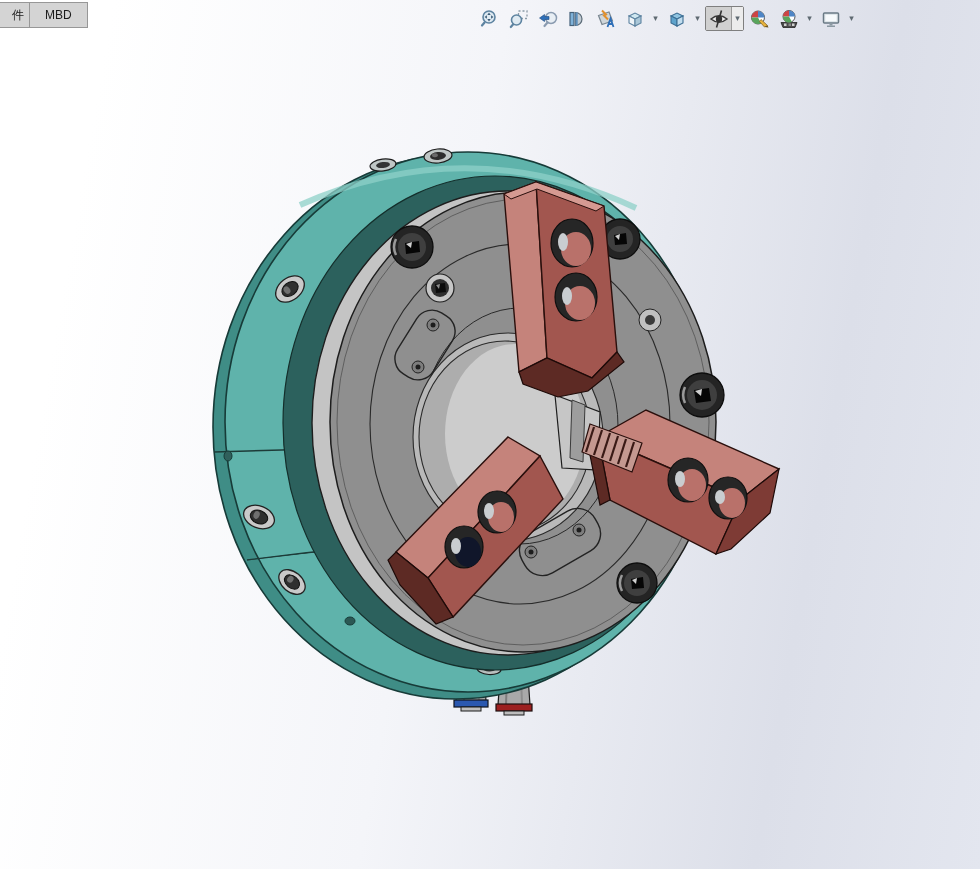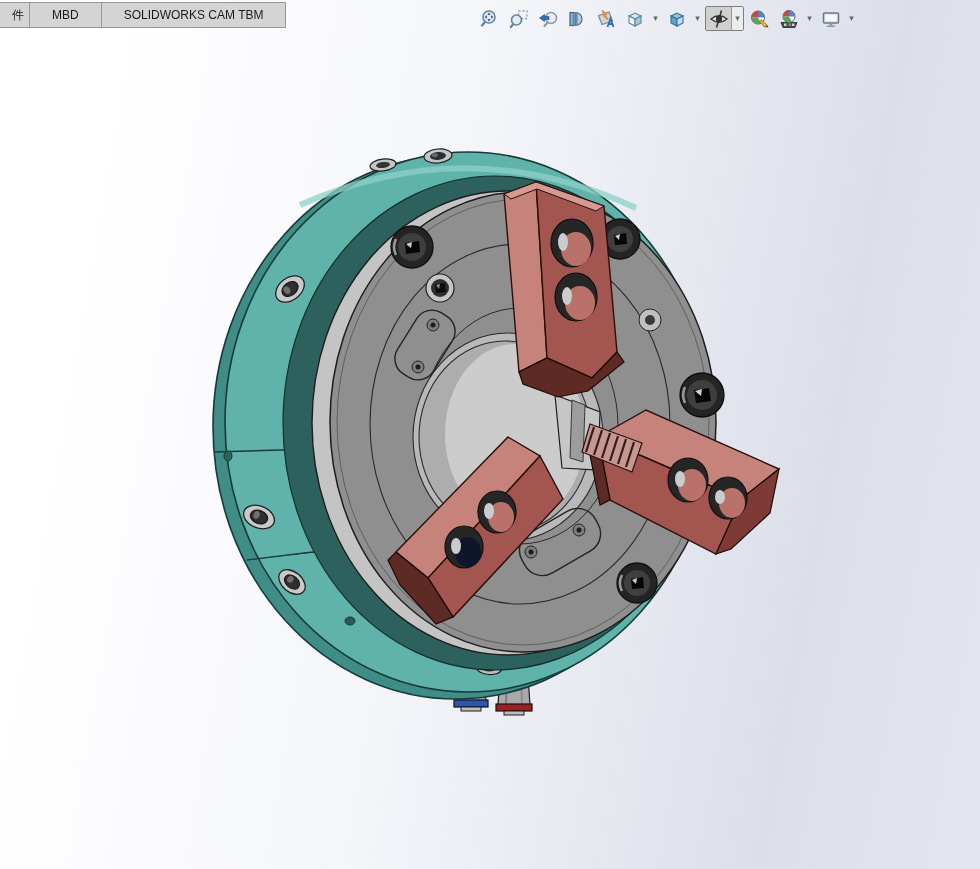--- a/index.html
+++ b/index.html
@@ -3,21 +3,21 @@
 <meta charset="utf-8">
 <style>
   html,body{margin:0;padding:0;}
   body{width:980px;height:869px;overflow:hidden;font-family:"Liberation Sans",sans-serif;}
   .stage{position:relative;width:980px;height:869px;
          background:linear-gradient(100deg,#ffffff 10%,#f4f5f9 45%,#dcdfe9 80%,#e3e6ef 100%);}
   
   .tabs{position:absolute;top:2px;left:0;display:flex;z-index:20;}
   .tab{height:24px;display:flex;align-items:center;justify-content:center;
        background:#d4d4d4;border:1px solid #979797;margin-left:-1px;
-       padding:0 22px;font-size:12px;color:#1b1b1b;white-space:nowrap;cursor:default;}
+       padding:0 15px;font-size:12px;color:#1b1b1b;white-space:nowrap;cursor:default;}
   .tab.partial{width:24px;padding:0 5px 0 0;justify-content:flex-end;border-left:none;margin-left:0;}
   
   .hud{position:absolute;left:476px;top:5px;display:flex;align-items:center;z-index:20;}
   .hud-btn{width:25px;height:25px;display:flex;align-items:center;justify-content:center;
            border:1px solid transparent;border-radius:2px;margin-right:2px;}
   .hud-dd{width:11px;height:23px;display:flex;align-items:center;justify-content:center;
           color:#5f6a72;font-size:9px;line-height:1;margin-right:2px;}
   .hud-group{display:flex;align-items:stretch;border:1px solid #7f7f7f;border-radius:2px;
              margin-right:2px;height:25px;box-sizing:border-box;}
   .hud-group .hud-btn{background:#d0d0d0;border:none;border-radius:0;margin:0;height:23px;}
@@ -226,21 +226,20 @@
       <ellipse cx="563" cy="242" rx="5" ry="9" fill="#c9cdd0"></ellipse>
       <ellipse cx="576" cy="297" rx="21" ry="24" fill="#262626" stroke="#0f0f0f" stroke-width="1.2"></ellipse>
       <ellipse cx="580" cy="303" rx="15" ry="17" fill="#b9716a"></ellipse>
       <ellipse cx="567" cy="296" rx="5" ry="9" fill="#c9cdd0"></ellipse>
     </g>
   </svg>
 
   <div class="tabs">
     <div class="tab partial">件</div>
     <div class="tab">MBD</div>
-    <div class="tab">SOLIDWORKS CAM TBM</div>
   </div>
 
   <div class="hud">
 
     <div class="hud-btn">
       <svg width="20" height="20" viewBox="0 0 20 20">
         <circle cx="9" cy="8" r="6" fill="#dfeaf2" stroke="#5e84a1" stroke-width="1.6"></circle>
         <path d="M4.5 13.5 L2 16.5" stroke="#5e84a1" stroke-width="2.2" stroke-linecap="round"></path>
         <path d="M9 3.6 l-1.7 2.3 h3.4 z" fill="#3a5a75"></path>
         <path d="M9 12.4 l-1.7 -2.3 h3.4 z" fill="#3a5a75"></path>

- PROBLEM DESCRIPTION: Copy out each line of the material in which the word "default" turns up.

- RESULT:
-       padding:0 22px;font-size:12px;color:#1b1b1b;white-space:nowrap;cursor:default;}
+       padding:0 15px;font-size:12px;color:#1b1b1b;white-space:nowrap;cursor:default;}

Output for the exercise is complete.